In other countries the natural family, established on the basis of a common origin, is ruled by the affections; but the Roman family, absolutely civil, founded on a community of obedience and of rites, is only the chattel and the property of the father, governed according to his will, subordinate to the state, ever bequeathed by law in the presence of the state, a kind of province in the hands of the father which supplies soldiers for the public benefit.

Made up of different races, united by violence, the work of force and will, and not of relationship and nature, the Roman state contained two organised bodies, struggling regularly and legally, not through passion, but through interest, and united under the best devised and organised constitution that has ever been known. By the state’s systematic and methodical mode of conquest for the sole object of preserving and exploiting, military art was carried to the highest possible point, and political skill and administrative talent united to bring together by force the whole of the then known world into an empire organised by one dominant city.

Roman policy consisted in turning the conquered nations into Roman soldiers, and foreign princes and magistrates into Roman ministers, thus strengthening the controlling power at the least possible expense. Military art consisted in subjecting the bravest and strongest soldiers to the strictest obedience, that is to say, in obtaining the greatest amount of strength from the vast forces at command. All her wisdom was exerted to increase her power and to spare herself. An institution of will, a machine for conquest, a matter of organisation, the state occupied all thought, absorbed all love, and claimed submission in every act and institution.

The sway of personal interest and national egoism produces a contempt for humanity. The human species, when unconquered, is looked upon as material for conquest, conquered it is a prey to be made use of and abused. Slaves are trampled upon with atrocious cruelty, entire nations are destroyed, vanquished kings are led in triumph and put to death.

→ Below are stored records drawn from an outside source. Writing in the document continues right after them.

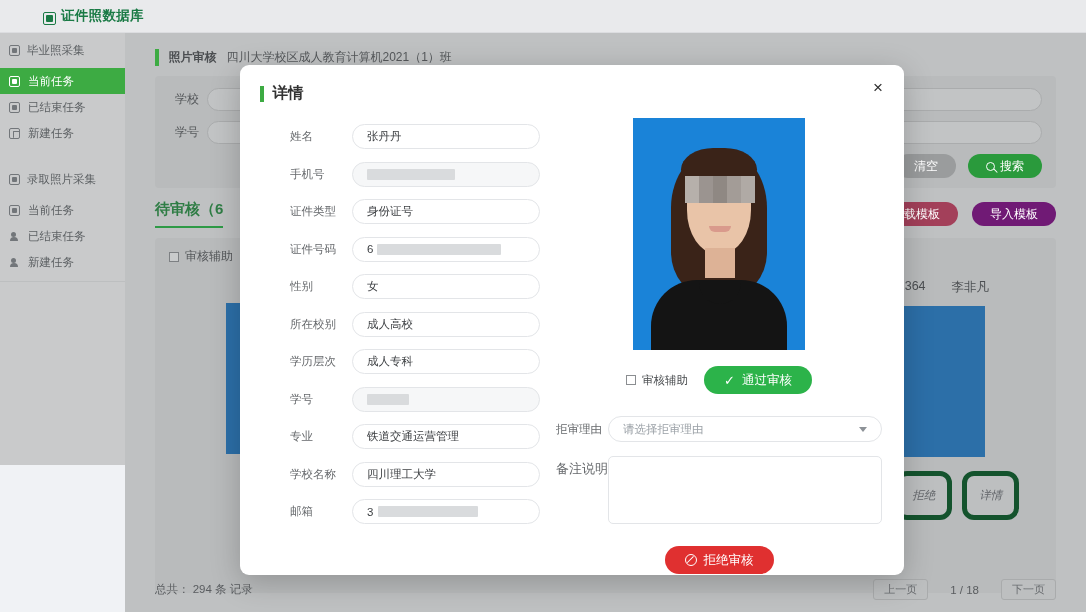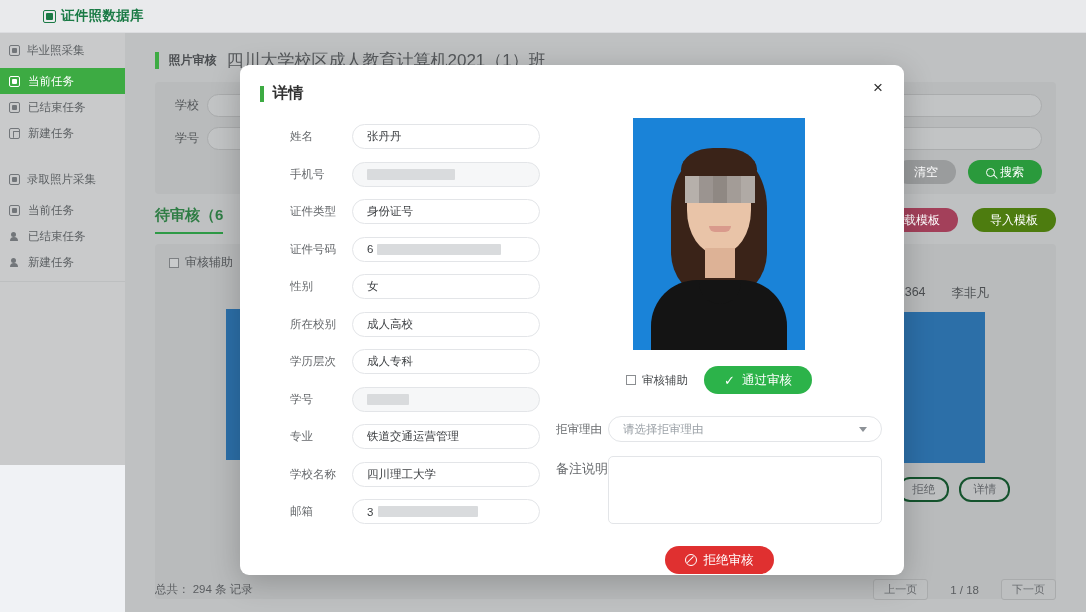--- a/index.html
+++ b/index.html
@@ -20,7 +20,7 @@
     background: #e9eaec; border-bottom: 1px solid #dcdde0;
     display: flex; align-items: center; padding-left: 9px;
   }
-  .logo-wrap { display: flex; align-items: center; gap: 5px; padding-left: 34px; }
+  .logo-wrap { display: flex; align-items: flex-end; gap: 5px; padding-left: 34px; }
   .logo-icon {
     width: 13px; height: 13px; border: 1.4px solid #1a7a45; border-radius: 2px;
     position: relative; flex: none;

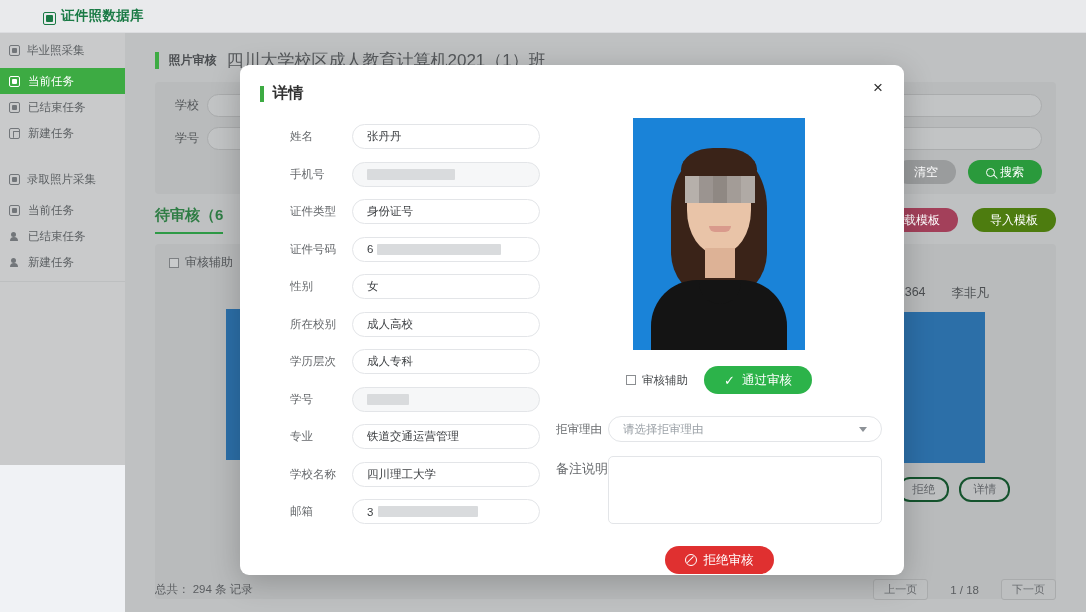--- a/index.html
+++ b/index.html
@@ -83,7 +83,7 @@
   .page-head { display: flex; align-items: center; gap: 10px; padding: 6px 18px 10px 18px; }
   .page-head .bar { width: 3.5px; height: 17px; background: #3dab43; }
   .page-title { font-size: 12px; font-weight: bold; color: #4b4e51; }
-  .page-sub { font-size: 17px; color: #55585b; }
+  .page-sub { font-size: 12px; color: #55585b; }
 
   .search-panel {
     margin: 0 18px; background: #b9bbbc; border-radius: 4px;

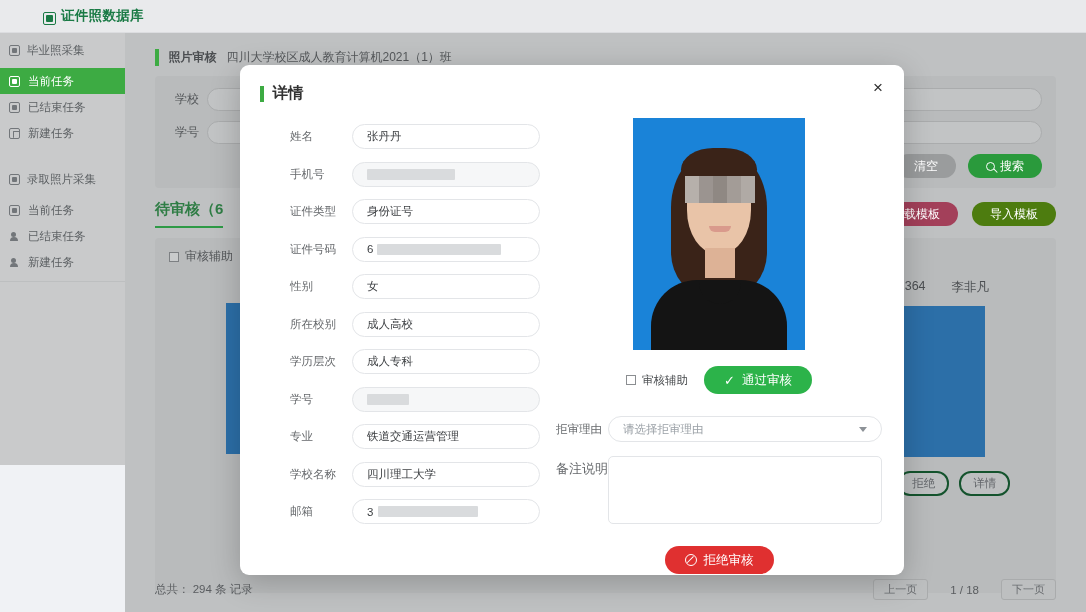--- a/index.html
+++ b/index.html
@@ -115,7 +115,7 @@
   .tab.active { color: #2f7d45; border-bottom: 2.5px solid #2e9a46; }
   .tab-btns { display: flex; gap: 14px; }
   .btn-dl { background: #a3405a; }
-  .btn-imp { background: #4d7c0f; }
+  .btn-imp { background: #701a75; }
 
   .card-area {
     margin: 10px 18px 0 18px; background: #b9bbbc; border-radius: 4px;

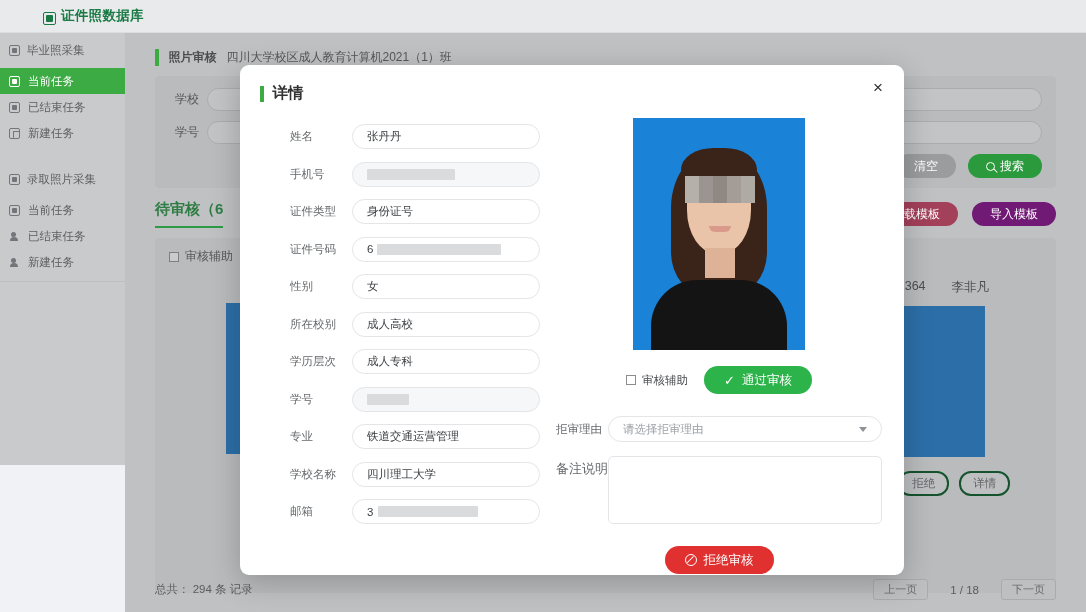--- a/index.html
+++ b/index.html
@@ -130,8 +130,8 @@
   .card-photo { width: 111px; height: 151px; background: #2c6fa8; }
   .card-btns { display: flex; gap: 10px; margin-top: 14px; }
   .mini-btn {
-    font-size: 11.5px; color: #63666a; border: 2px solid #14532d;
-    border-radius: 12px; padding: 3px 12px; background: #bdbfc0;
+    font-size: 11.5px; color: #63666a; border: 5px solid #14532d;
+    border-radius: 12px; padding: 12px 12px; background: #bdbfc0; font-style: italic;
   }
 
   .foot {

The gods are abstractions, and utterly without poetry, such as calm reflection discerns in the humblest agricultural or domestic operations, scourges adored through fear, foreign gods received into the temple through interested motives as vanquished foes were received into the city, and subject to the Jupiter of the Capitol as nations were to Rome. The priests were laymen divided into classes, and officiated only under the authority of the senate, which regulated all expiatory ceremonies and alone, with the people, could make innovations. Worship consisted of minute ceremonies, scrupulously observed because all poetical and philosophical spirit which is the interpreter of symbols, was wanting; dull, unilluminated reason attaching itself only to the letter. The senate used religion as a political machine, and like all else it was but an instrument of government.

In the world of art we find nothing indigenous, except family memoirs, written in the interests of a race, dry chronicles drawn up for public use, rituals, account books, collections of laws, books of moral sayings, memoranda of political satires—in short, government documents, maxims of conduct, and political essays.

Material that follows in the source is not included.